Après la rébellion, la liste Rapaport sera mensuelle

Rob Bates

Les jeudis ne seront plus jamais les mêmes dans l’industrie diamantaire.

Après le soulèvement déclenché par une baisse des prix de 7 % en moyenne de sa fiche tarifaire du 20 mars, Martin Rapaport, créateur et éditeur d’une liste largement consultée, a annoncé qu’il allait en modifier de nombreux aspects lors d’un webinaire organisé mercredi 1er avril.

Parmi les faits notables, figure le fait que la liste Rapaport, qui était publiée chaque semaine depuis sa création en 1978, sera désormais publiée chaque mois.

La nouvelle fréquence « laissera à l’industrie du temps pour réagir aux changements, a indiqué Martin Rapaport.
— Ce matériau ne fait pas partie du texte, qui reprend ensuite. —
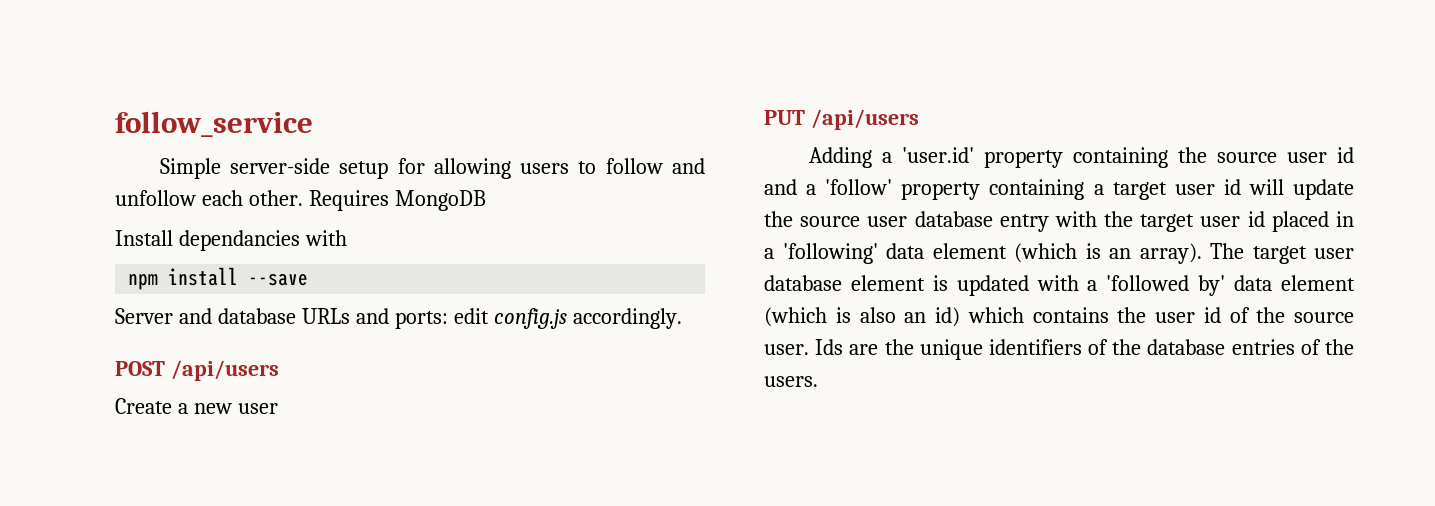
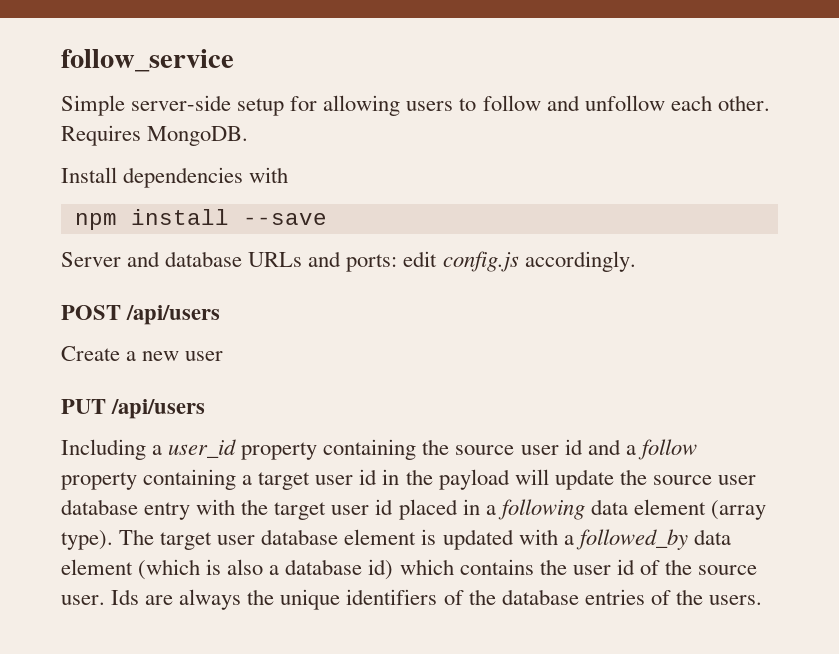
[394,190,486,211] MongoDB -> [147,126,249,146] MongoDB.
[178,230,300,251] dependancies -> [123,167,244,188] dependencies
[808,147,974,168] Adding a 'user.id' -> [61,439,237,460] Including a user_id
[825,179,893,195] 'follow' -> [637,439,697,460] follow
(1241, 187) none -> [382,469,510,490] in the payload
[782,243,1202,264] 'following' data element (which is an array). -> [497,499,766,520] [61,530,113,550] following data element (array type).
[1106,275,1226,296] 'followed by' -> [575,529,688,550] followed_by
[904,312,927,323] an -> [269,559,363,575] a database
(879, 349) none -> [179,589,242,610] always

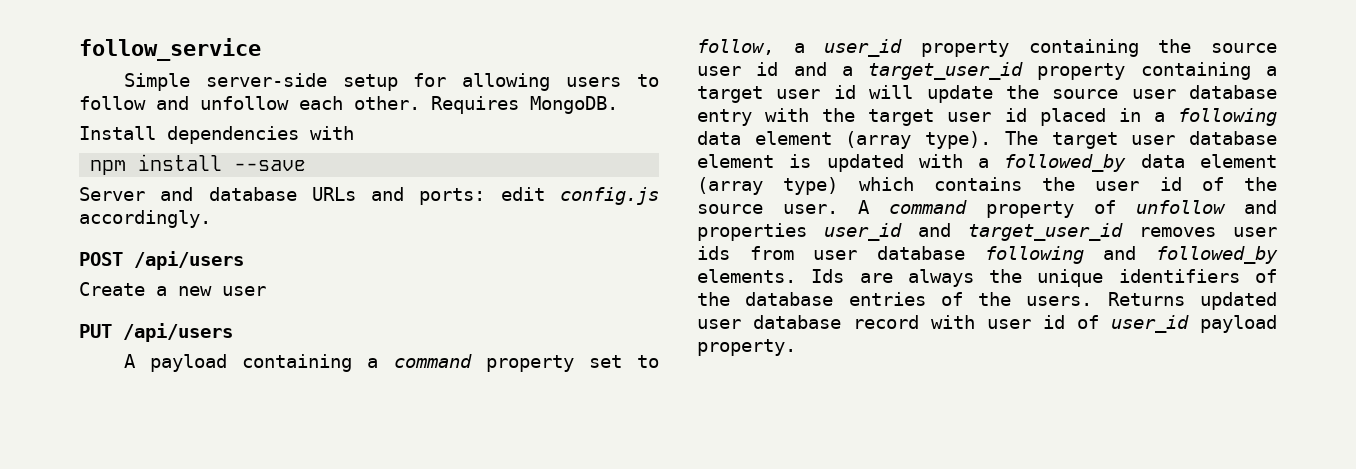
[61,439,146,460] Including -> [123,354,659,372] [697,39,774,55] A payload containing a command property set to follow,
[637,439,697,460] follow -> [868,62,1024,80] target_user_id
[382,469,510,490] in the payload -> (856, 92) none
[138,559,394,580] (which is also a database id) -> [697,177,839,195] (array type)
(105, 600) none -> [858,200,1277,218] [697,223,1277,241] [697,246,1278,264] [697,269,796,283] A command property of unfollow and properties user_id and target_user_id removes user ids from user database following and followed_by elements.
(762, 600) none -> [1107,292,1277,310] [697,315,1277,333] [697,339,796,356] Returns updated user database record with user id of user_id payload property.

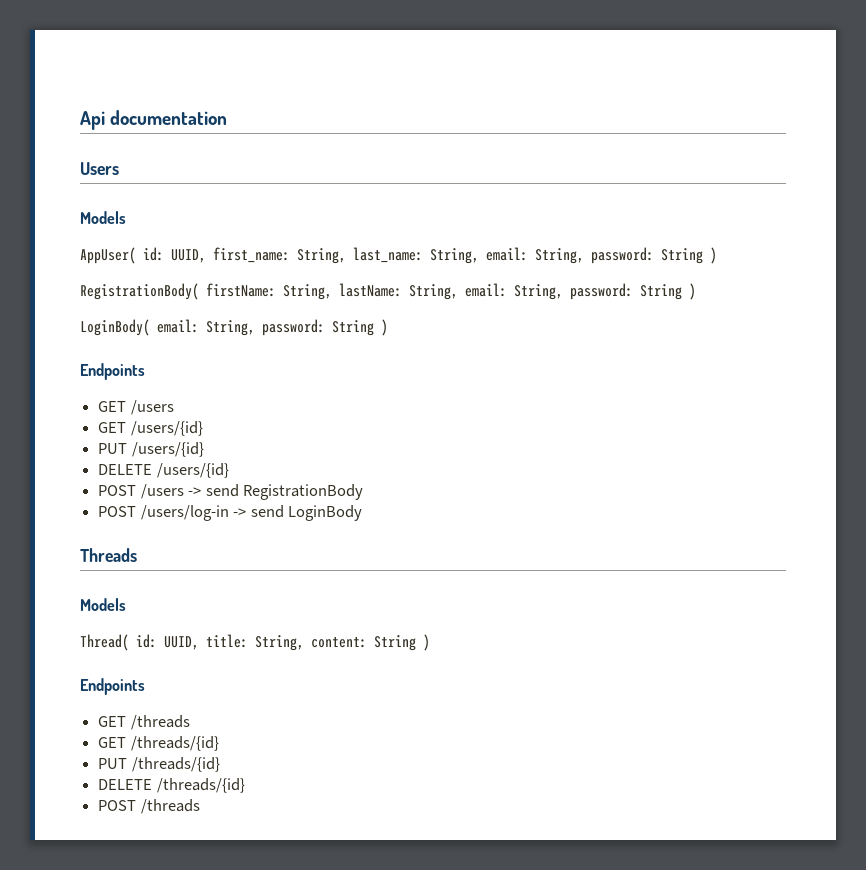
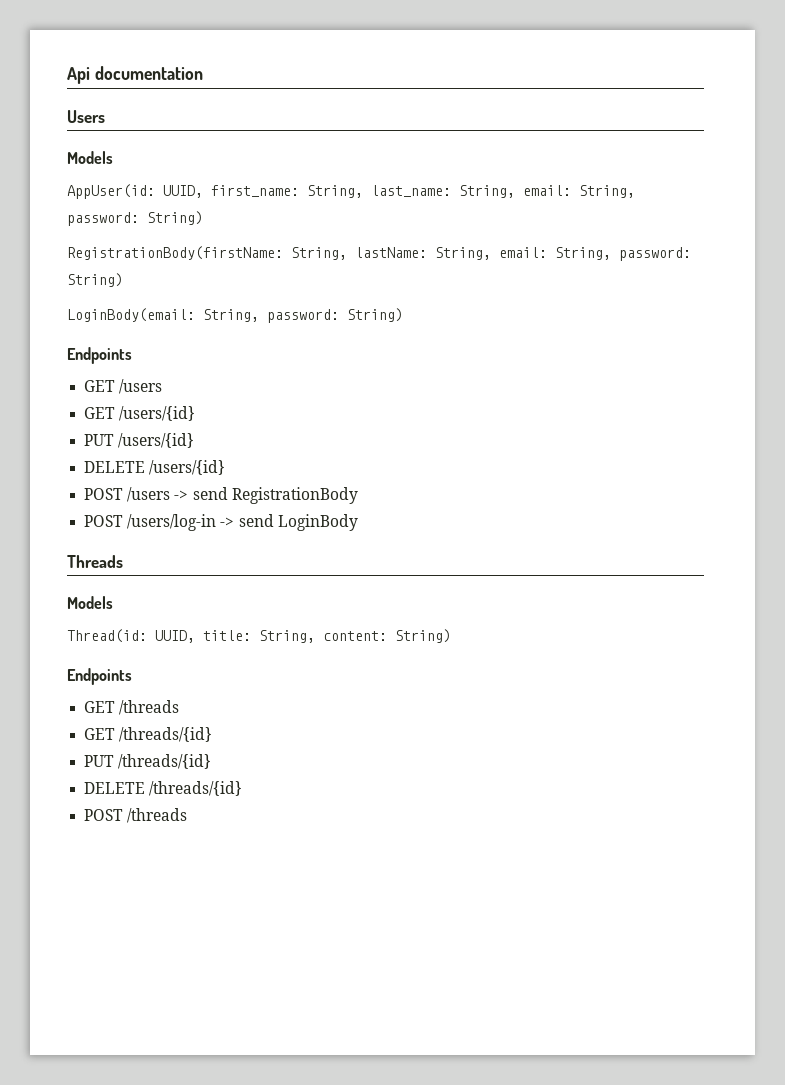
[80,247,164,264] AppUser( id: -> [67,184,155,199] AppUser(id:
[661,247,717,264] [80,283,276,300] String ) // RegistrationBody( firstName: -> [147,211,203,225] [67,246,283,260] String) // RegistrationBody(firstName:
[640,283,696,300] [80,319,388,336] String ) // LoginBody( email: String, password: String ) -> [67,273,123,287] [67,308,403,323] String) // LoginBody(email: String, password: String)
[80,634,157,651] Thread( id: -> [67,629,147,643] Thread(id:
[374,634,430,651] String ) -> [395,629,451,643] String)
Laisser un mois entre deux fiches tarifaires va donner à l’industrie l’occasion de respirer et du temps pour interagir avec nous et nous dire : « vous avez tort ici, vous êtes raison là. Montez ici, baissez là. » Nous aurons ainsi davantage d’échanges. »

Martin Rapaport affirme qu’il a de toute façon tendance à attendre pour changer les prix, afin d’éviter que le marché « ne se morde la queue », en réagissant constamment à des baisses et hausses de prix hebdomadaires.

Mais il a rejeté les demandes d’une publication annuelle, affirmant que cela la rendrait inutile pour les acheteurs.

Il a déclaré qu’il essaierait de standardiser les escomptes sur la liste et de maintenir des prix de 30 % à 40 % environ en dessous des tarifs de RapNet.

« Il s’agit de l’écart le plus probable au sein duquel trouver les marchandises. S’il est inférieur à 30 %, nous devrions monter. Et s’il est supérieur à 40 %, nous devrions descendre. »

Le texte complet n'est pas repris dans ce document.